British premier warns forthcoming referendum is 'once in a generation choice' and will not be repeated as he launches UK's membership renegotiation

UK's Cameron reveals EU renegotiation terms

Britain’s David Cameron has insisted there would be no second vote if his country chooses in an upcoming referendum to leave the European Union.

In a long-awaited speech detailing his plans to renegotiate Britain’s membership terms of the 28-country bloc, the UK premier said Tuesday that it was of "cardinal importance for the United Kingdom" that the EU recognised the rights of its members who did not use the euro.

In addition to new rules around the single currency, he said he wanted the EU to address three other issues: a greater say for national parliaments in EU affairs, a crisis of European competitiveness in the world, and the need for greater migration controls.

Cameron’s remarks to the foreign affairs think-tank Chatham House came as he wrote a letter to Donald Tusk, the president of the European Council, to begin the "formal phase" of Britain’s EU membership renegotiation.

On the euro, Cameron said his country "never will be" part of the Eurozone, but said his country risked being discriminated against through plans for further integration.

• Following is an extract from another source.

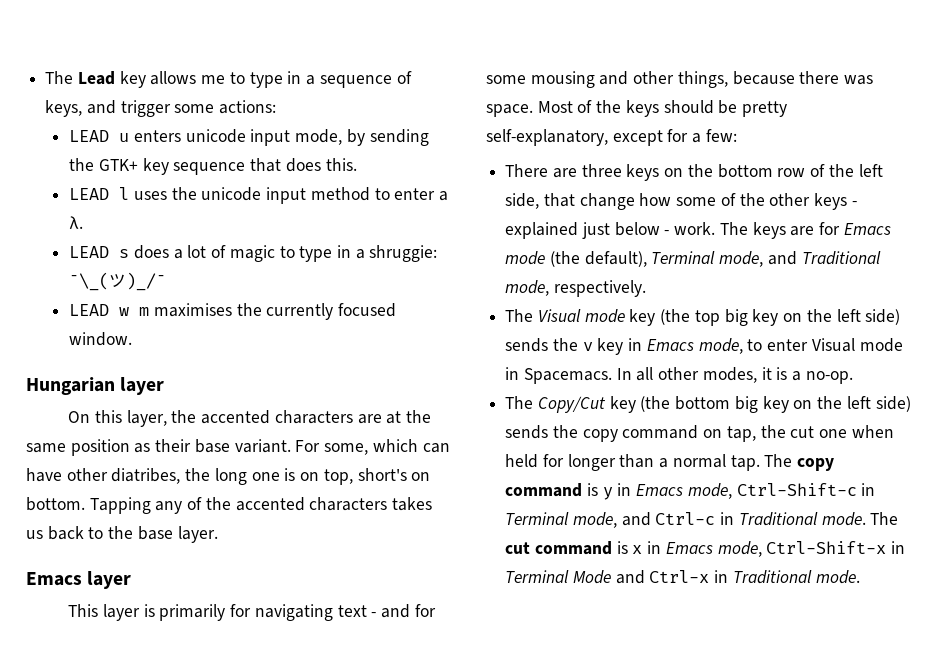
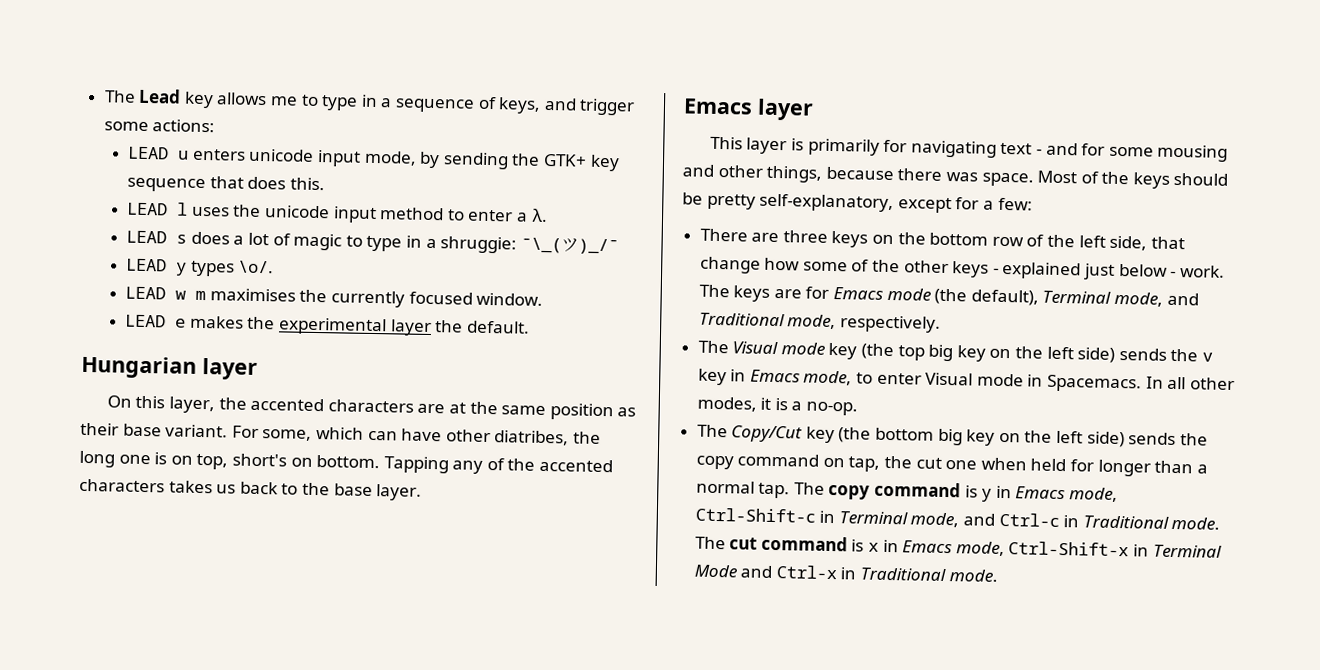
(167, 281) none -> [126,258,275,277] // LEAD y types \o/.
(133, 339) none -> [125,314,530,337] // LEAD e makes the experimental layer the default.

"Non-euro members like Britain, which are outside the Eurozone, need certain safeguards in order to protect the single market and our ability to decide its rules, and to ensure we face neither discrimination nor additional costs from the integration of the Eurozone, because the European Union and the Eurozone are not the same thing," he said.

"If the European Union were to evolve into a single currency club where those outside the single currency are pushed aside and overruled, then it would no longer be a club for us."

He said national parliaments were "the main source of real democratic legitimacy and accountability in the EU" and needed a greater say over law-making in the bloc.

"We are not suggesting a veto for every single national parliament. We acknowledge that in a European Union of twenty-eight, that would mean gridlock.

"But we want to see a new arrangement where groups of national parliaments can come together and reject European laws which are not in their national interest."

Cameron said the EU risked falling to a competitive disadvantage as "other nations across the world soar ahead" and needs a target to lessen what he called "the burden on business" by reducing the number of new business regulations and cutting existing ones.

The British prime minister added that freedom of movement "has never been an unqualified right" and needed to operate "on a more sustainable basis".

Citizens of new EU member states should not benefit from unrestricted movement until their economies converge with existing members, he said, adding that the U.K. needed more powers to "reduce the current very high level of migration from within the EU into the U.K".

Bans on re-entry for those taking part in sham marriages and the power to deport criminals are among the changes needed, Cameron said.